P: No, that's not the perfect weapon.  You know what the perfect weapon is.  Same as for zombie hordes.

J: A baseball bat?

P: AC-130.

J: The Hercules thing?  With the 50-cal?

P: 105mm Howitzer!  40mm cannon!  25mm machine gun, front-mounted!  Most importantly, you are not down there with them.

J: Is that going to work?  Something always goes wrong.  It's like they've got somebody on the inside making things go wrong.  In the first movie, it was...the computer guy...

P: Wayne Knight.  Neuman.

J: Yeah, him.

P: He wasn't actually trying to sabotage the place, just shut down security long enough to cover his escape.  Either through bad programming or just mechanical inefficiency, things didn't switch back on like they were supposed to.

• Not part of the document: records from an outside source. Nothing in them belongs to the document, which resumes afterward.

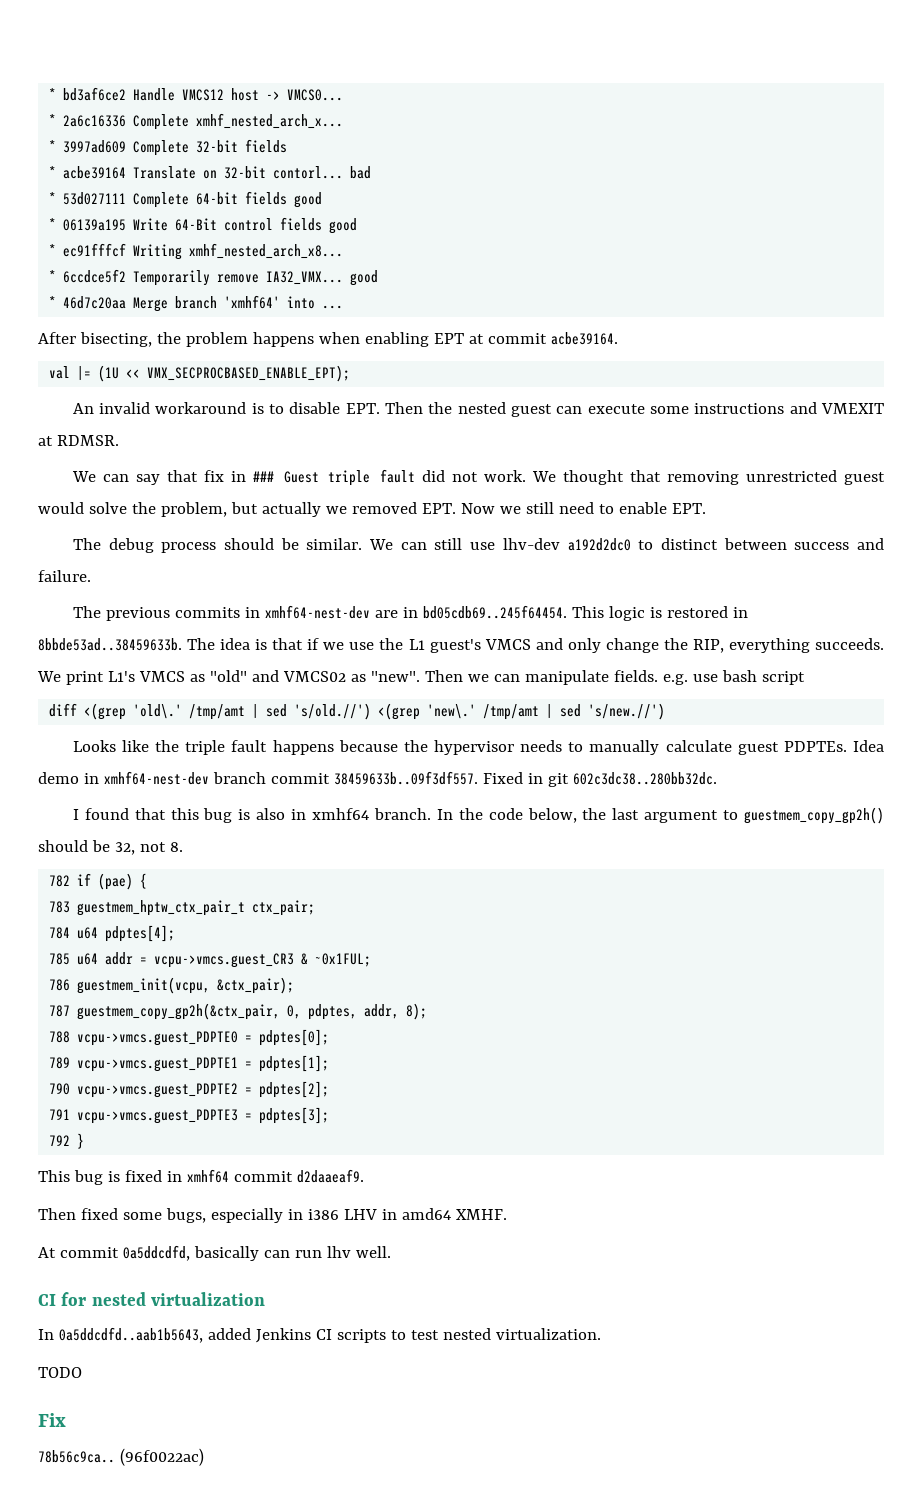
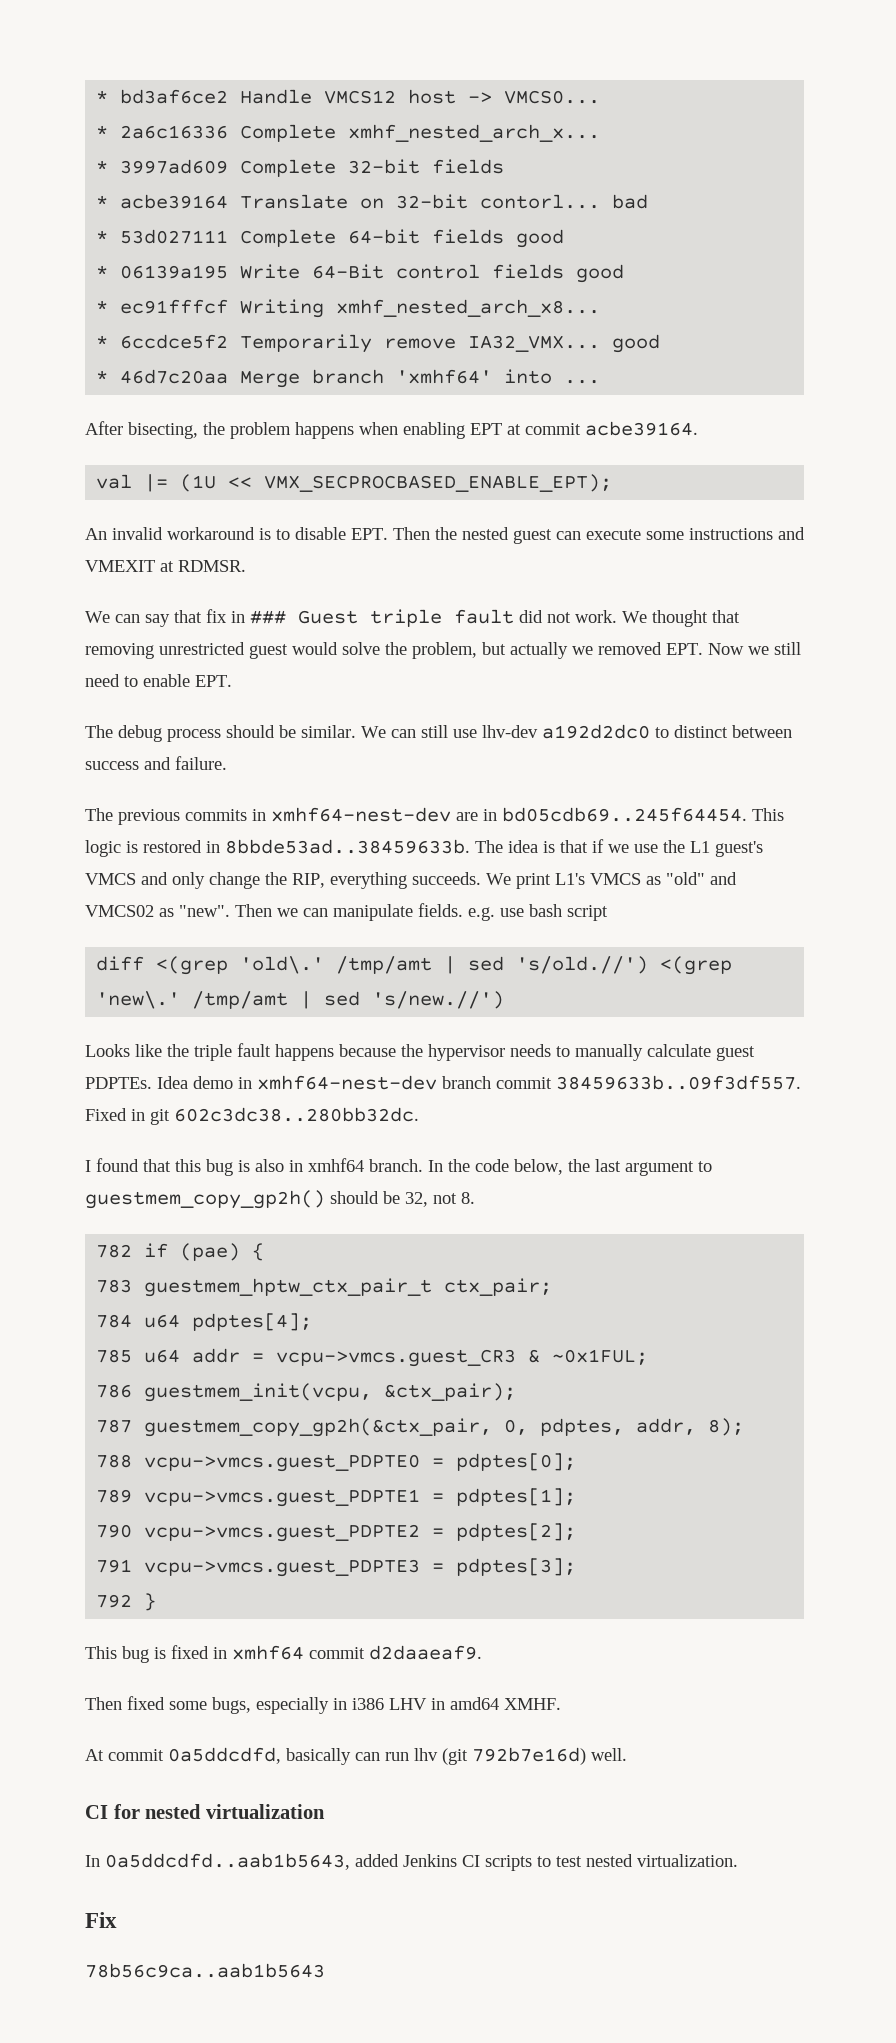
(351, 1252) none -> [442,1747,586,1765] (git 792b7e16d)
[38,1367,82,1378] // TODO -> (738, 1860) none
[38,1448,204,1466] 78b56c9ca.. (96f0022ac) -> [85,1963,325,1978] 78b56c9ca..aab1b5643

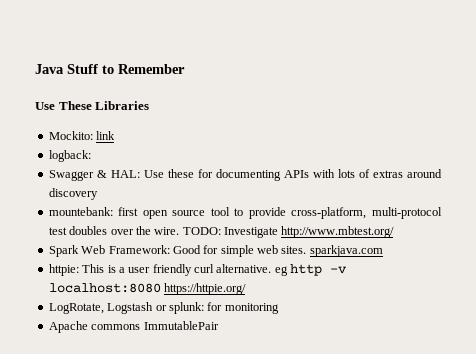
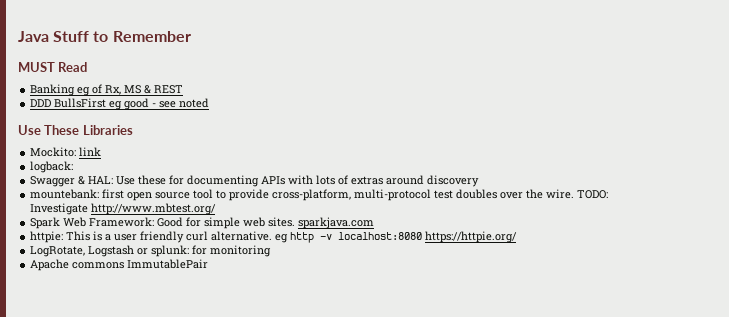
(185, 69) none -> [18,62,88,72] [30,84,184,96] [30,98,210,110] // MUST Read // Banking eg of Rx, MS & REST // DDD BullsFirst eg good - see noted

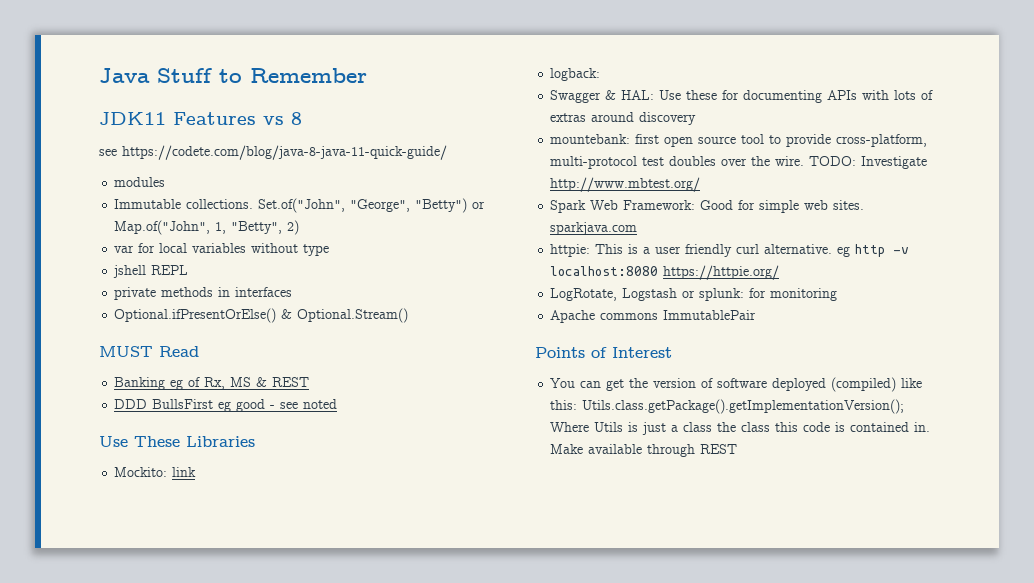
(191, 36) none -> [99,112,302,125] [99,145,447,160] [114,177,166,187] [114,198,486,213] [114,220,300,235] [114,243,330,256] [113,265,189,278] [114,287,293,300] [114,308,409,323] // JDK11 Features vs 8 // see https://codete.com/blog/java-8-java-11-quick-guide/ // modules // Immutable collections. Set.of("John", "George", "Betty") or Map.of("John", 1, "Betty", 2) // var for local variables without type // jshell REPL // private methods in interfaces // Optional.ifPresentOrElse() & Optional.Stream()
(209, 264) none -> [535,347,672,358] [550,377,923,392] [550,399,905,414] [550,422,931,435] [550,444,738,457] // Points of Interest // You can get the version of software deployed (compiled) like this: Utils.class.getPackage().getImplementationVersion(); Where Utils is just a class the class this code is contained in. Make available through REST

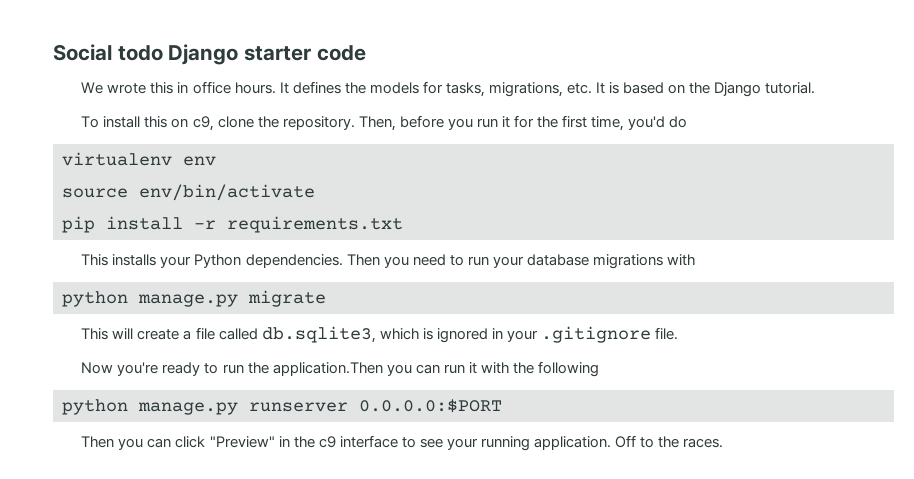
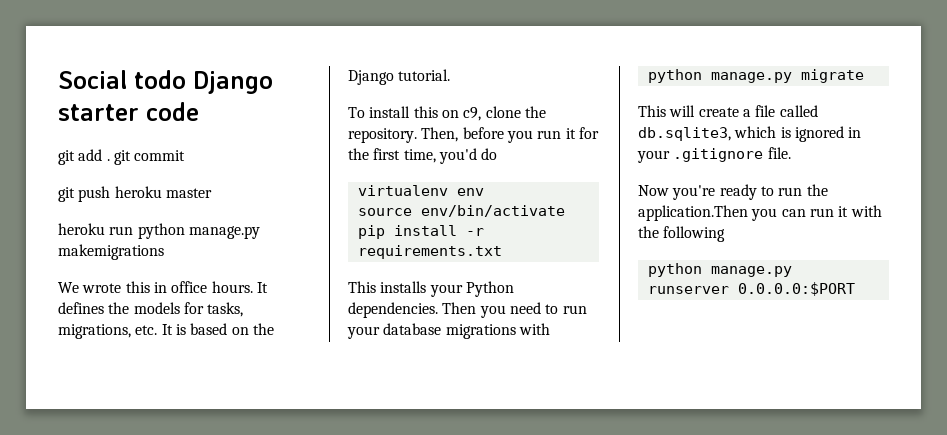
(366, 53) none -> [58,149,186,165] [58,186,212,202] [58,223,260,239] [58,244,164,260] // git add . git commit // git push heroku master // heroku run python manage.py makemigrations
[81,435,724,451] // Then you can click "Preview" in the c9 interface to see your running application. Off to the races. -> (855, 289) none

J: Either way, time to get the damn shotguns!  And that didn't even help.

P: They were way understaffed.  The place wasn't open yet.

J: Right, running a skeleton crew.

P: At least, they would be after the feeding frenzy.

J: Jurassic World was fully staffed and open for business.  What's the point of putting all those people around apex predators designed to kill us?

P: Well, they're not really, not the natural ones anyway.

J: They're not natural anymore.

P: Certainly not.  And in the last one, well, people really were trying to sabotage the place.  We had our head scientist from the first movie poking his head back up from the lab..."Hi, I've been trying to weaponize the critters for the last few years."  Because humans try to weaponize everything.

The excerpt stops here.